Question

A ball is projected horizontally. After $3s$ from projection, its velocity becomes $1.25$ times the velocity of the projection. Its velocity of projection is:-

• A. $10m/s$
• B. $20m/s$
• C. $30m/s$
• D. $40m/s$

Answer 1

The correct option is D

$40m/s$

Step 1: Given Data

Time $t=3s$

Let the acceleration due to gravity be $g=9.8m/s^2$

Let the initial velocity be $u$.

Let the final velocity be $v=1.25v_x$, where $v_x$ is the velocity along $x-$axis.
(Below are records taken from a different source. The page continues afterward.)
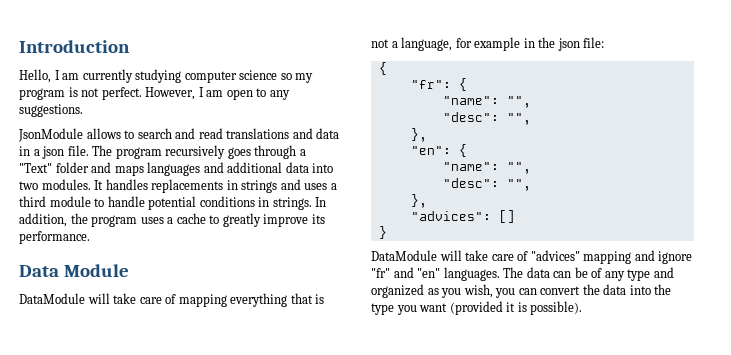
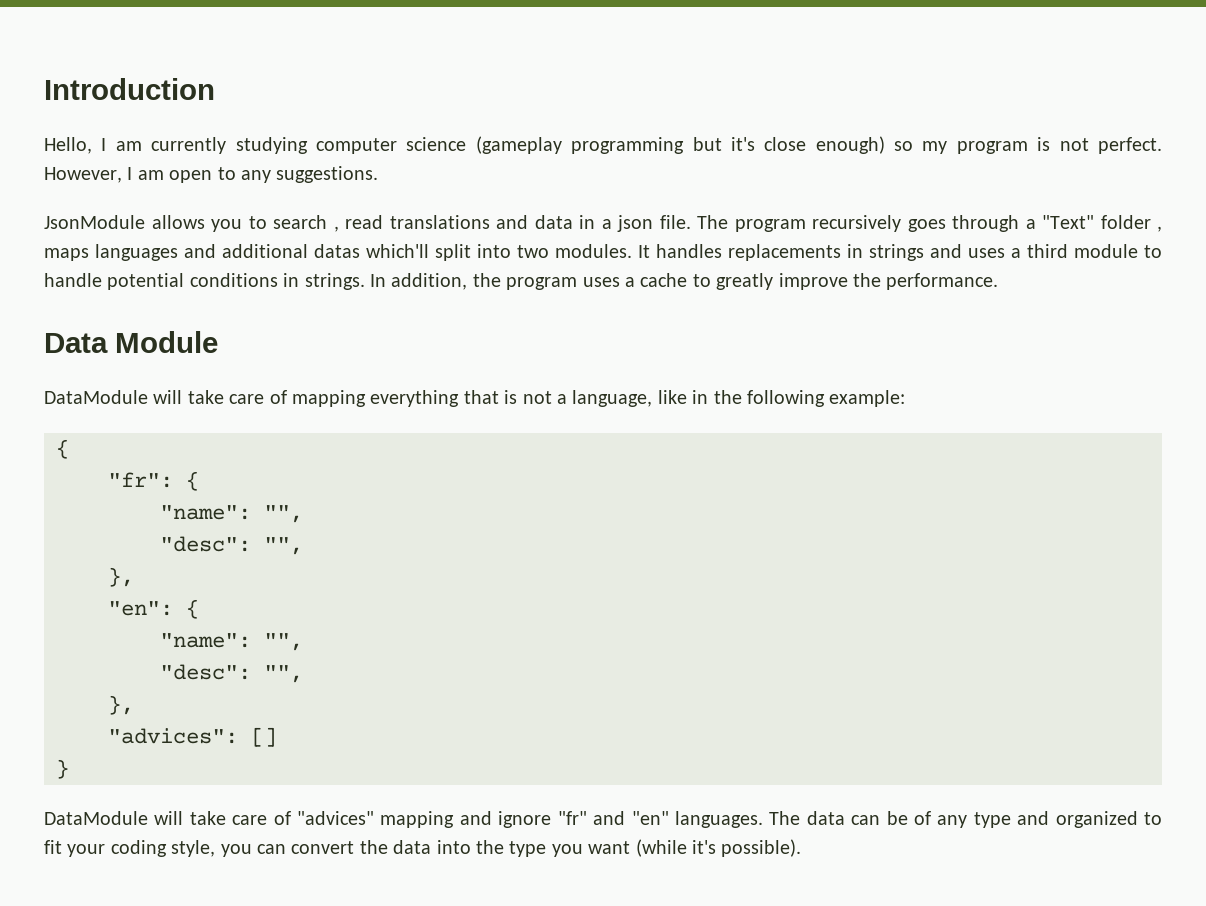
- Hello, I am currently studying computer science so my program is not perfect.
+ Hello, I am currently studying computer science (gameplay programming but it's close enough) so my program is not perfect.
- JsonModule allows to search and read translations and data in a json file.
+ JsonModule allows you to search , read translations and data in a json file.
- The program recursively goes through a "Text" folder and maps languages and additional data into two modules.
+ The program recursively goes through a "Text" folder , maps languages and additional datas which'll split into two modules.
- In addition, the program uses a cache to greatly improve its performance.
+ In addition, the program uses a cache to greatly improve the performance.
- DataModule will take care of mapping everything that is not a language, for example in the json file:
+ DataModule will take care of mapping everything that is not a language, like in the following example:
- The data can be of any type and organized as you wish, you can convert the data into the type you want (provided it is possible).
+ The data can be of any type and organized to fit your coding style, you can convert the data into the type you want (while it's possible).

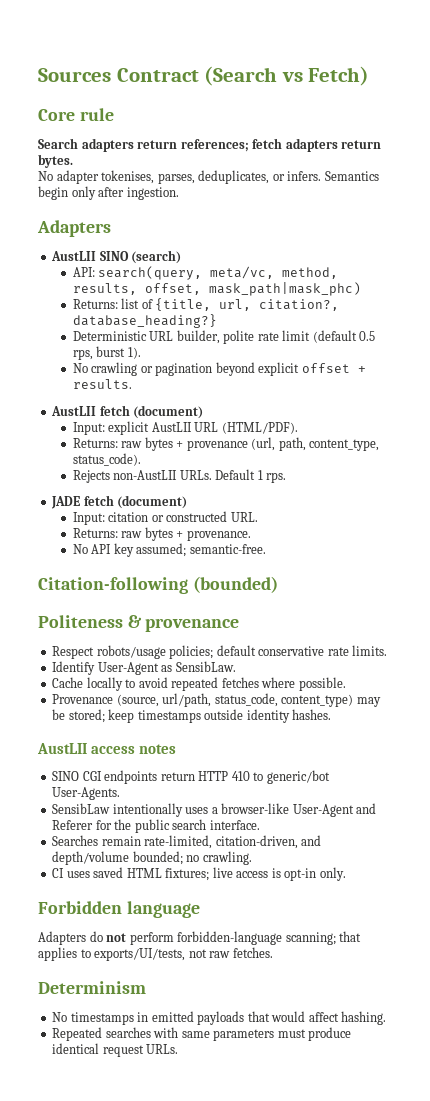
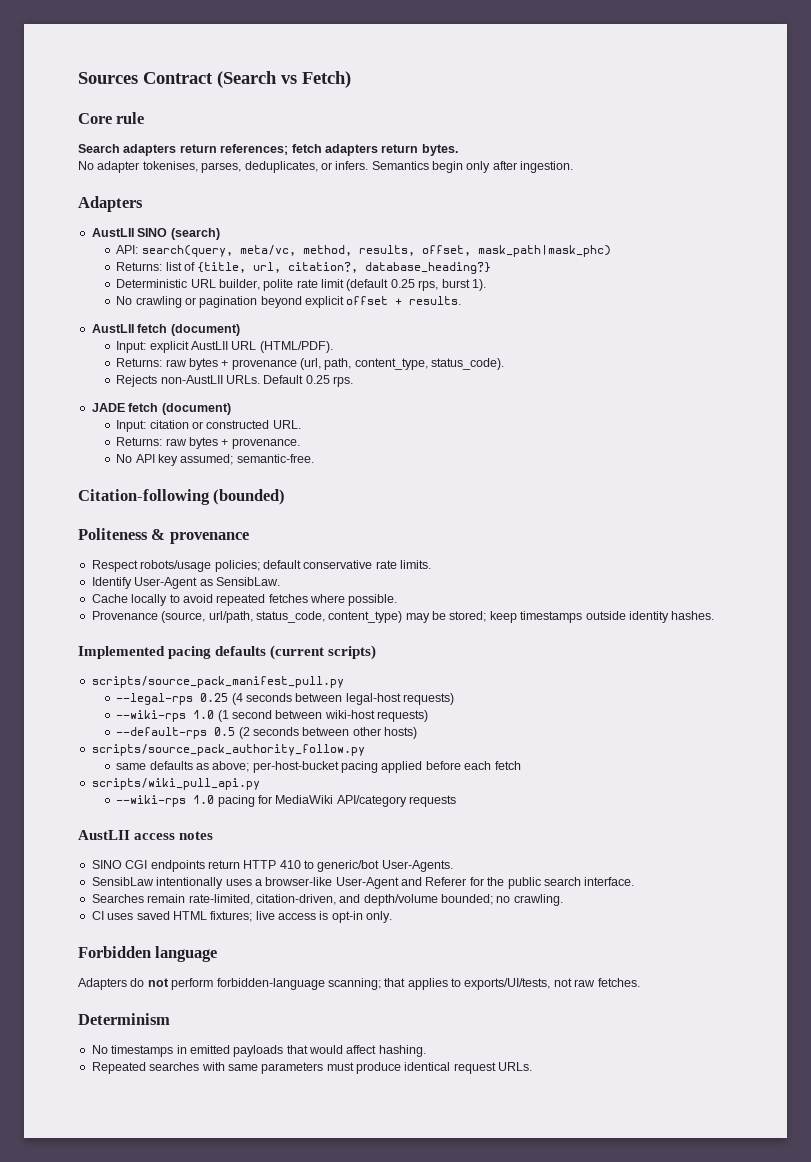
- Deterministic URL builder, polite rate limit (default 0.5 rps, burst 1).
+ Deterministic URL builder, polite rate limit (default 0.25 rps, burst 1).
- Default 1 rps.
+ Default 0.25 rps.
+ Implemented pacing defaults (current scripts)
+ scripts/source_pack_manifest_pull.py
+ --legal-rps 0.25 (4 seconds between legal-host requests)
+ --wiki-rps 1.0 (1 second between wiki-host requests)
+ --default-rps 0.5 (2 seconds between other hosts)
+ scripts/source_pack_authority_follow.py
+ same defaults as above; per-host-bucket pacing applied before each fetch
+ scripts/wiki_pull_api.py
+ --wiki-rps 1.0 pacing for MediaWiki API/category requests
Step 2: Calculate velocity along $y-$axis

For projectile motion, velocity along $y-$axis,

$v_y=u_y+a_{y}t$

For projectile motion, the initial velocity along $y-$axis is zero.

$\therefore v_y=0+9.8\times 3$

$\Rightarrow v_y=29.4m/s$

Step 3: Calculate velocity along $x-$axis

Therefore, according to Pythagoras theorem,

$v=\sqrt{{v_x}^2+{v_y}^2}$

$\Rightarrow v=\sqrt{{v_x}^2+{29.4}^2}$

$\Rightarrow {\left(1.25v_x\right)}^2={v_x}^2+{29.4}^2$

$\Rightarrow 1.5625{v_x}^2={v_x}^2+{29.4}^2$

$\Rightarrow \left(0.5625\right){v_x}^2={29.4}^2$

$\Rightarrow {v_x}^2=1539.8$

$\Rightarrow v_x\approx 40m/s$

Hence, the correct answer is option (D).